In the first six to seven weeks of gestation, the genital area is undifferentiated. "There is no difference between the sexes," he said. "The structures can go either way."
Male hormones stimulate the tissue to form a phallus, seminal vesicles and sperm ducts, rather than a clitoris, uterus and Fallopian tubes.
Normally, development of testes and are driven by specific genes in the Y chromosome. One hormone gets rid of the female internal structures and cells in the testes generate testosterone to form the internal and external male genitals.
In CAIS, normal testes are formed, but there is no penis, nor are there internal female organs. The undifferentiated "cleft" appears as a vagina.
"The newborn looks like a perfectly normal girl," said Spack.
CAIS can be diagnosed at several stages, most often in women over 35 during an amniocentesis, chromosome analysis and an ultrasound. Sometimes, it's never discovered until puberty, when there is no menstruation, or during hernia surgery.
"Twice a year, I get a call from the operating room that there is a perfectly normal little girl with a hernia in the groin," said Spack. "The surgeon looks in the hernia sac and it's an obvious testis, which can be confirmed by frozen section biopsy."
Upon further examination, the vagina is shortened with no cervix at the back. "Some girls don't get looked at until they are 15 or 16 even if they are sexually involved."
"The vagina is expansive and can accommodate so their sexual potential is not a big issue," said Spack.
"Our chromosomes don't tell us who we are," Dr. Arlene Baratz, a Pittsburgh breast radiologist who has two CAIS daughters, told ABCNews.com last year. "We expect XX is pink and a girl and XY is blue and a boy, but we know from children with gender identity conditions that is not always the case, even when their bodies are perfectly typical."
When Baratz's daughter Katie was 6, doctors discovered small testes in a hernia sac. Today, in her late 20s, she hopes one day to adopt a child.
"These girls look completely female and they are girls," said her mother. When these babies are gender assigned as female, 99 percent of them go on to feel like women when they grow up.
Unlike Wallis, girls with CAIS tend to be tall -- she was 5-feet, 7-inches tall. "They also tend to be buxom," said Spack. "Wallis was flat as a board."

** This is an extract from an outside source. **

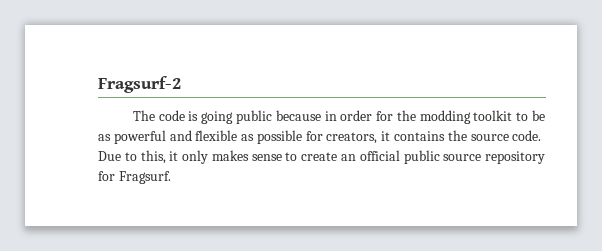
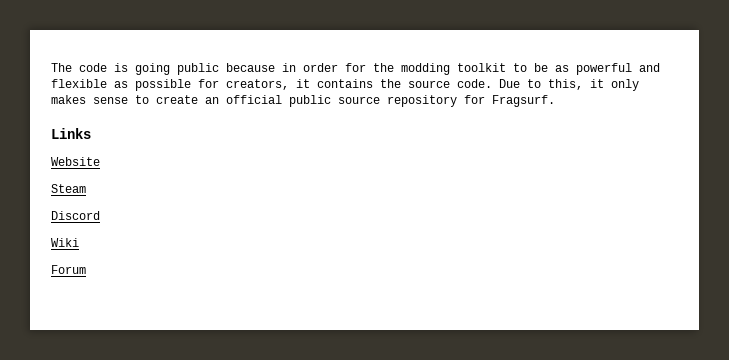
[98,76,181,93] Fragsurf-2 // -> (51, 67) none
(171, 177) none -> [51,128,91,139] [51,157,100,166] [51,184,86,193] [51,211,100,220] [51,238,79,247] [51,265,86,274] // Links // Website // Steam // Discord // Wiki // Forum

They also have "scant genital hair" and rarely need to shave their underarms and legs. Their mothers, as carriers of the genetic mutation, tend to have less sexual hair than sisters who are not carriers, according to Spack.
As for raspy voices and male musculature, as was described in the Wallis biography, that is not the case, he said. The testes, if present, compensate for lack of testosterone and -- in a biological contradiction -- produce "sky high" testosterone that converts to estradiol, which feminizes these women.
After puberty, doctors usually, but not always, remove the testes because they can become cancerous, and intersex women take estrogen supplements to maintain feminization.
As for the Wallis biography, the author suggests her personality traits confirmed she was intersex -- a premise that Spack finds blatantly sexist by today's mores.
Sebba says that a German graphologist who analyzed her handwriting determined Wallis was, "a woman with a strong male inclination in the sense of activity, vitality and initiative. She must dominate, she must have authority, and without sufficient scope for her powers can become disagreeable. She is ruled by contradictory impulses."
But being "brash" and "having balls" and liking oral sex don't define intersexuality, according to Spack.
Reports about Wallis in British tabloids like the Daily Mail made Spack "recoil a bit," he said.
"She is just a woman," he said. "Don't tell me she doesn't have a right to be as feminine or masculine as any other woman with her demeanor ... Don't blame it on her hormones."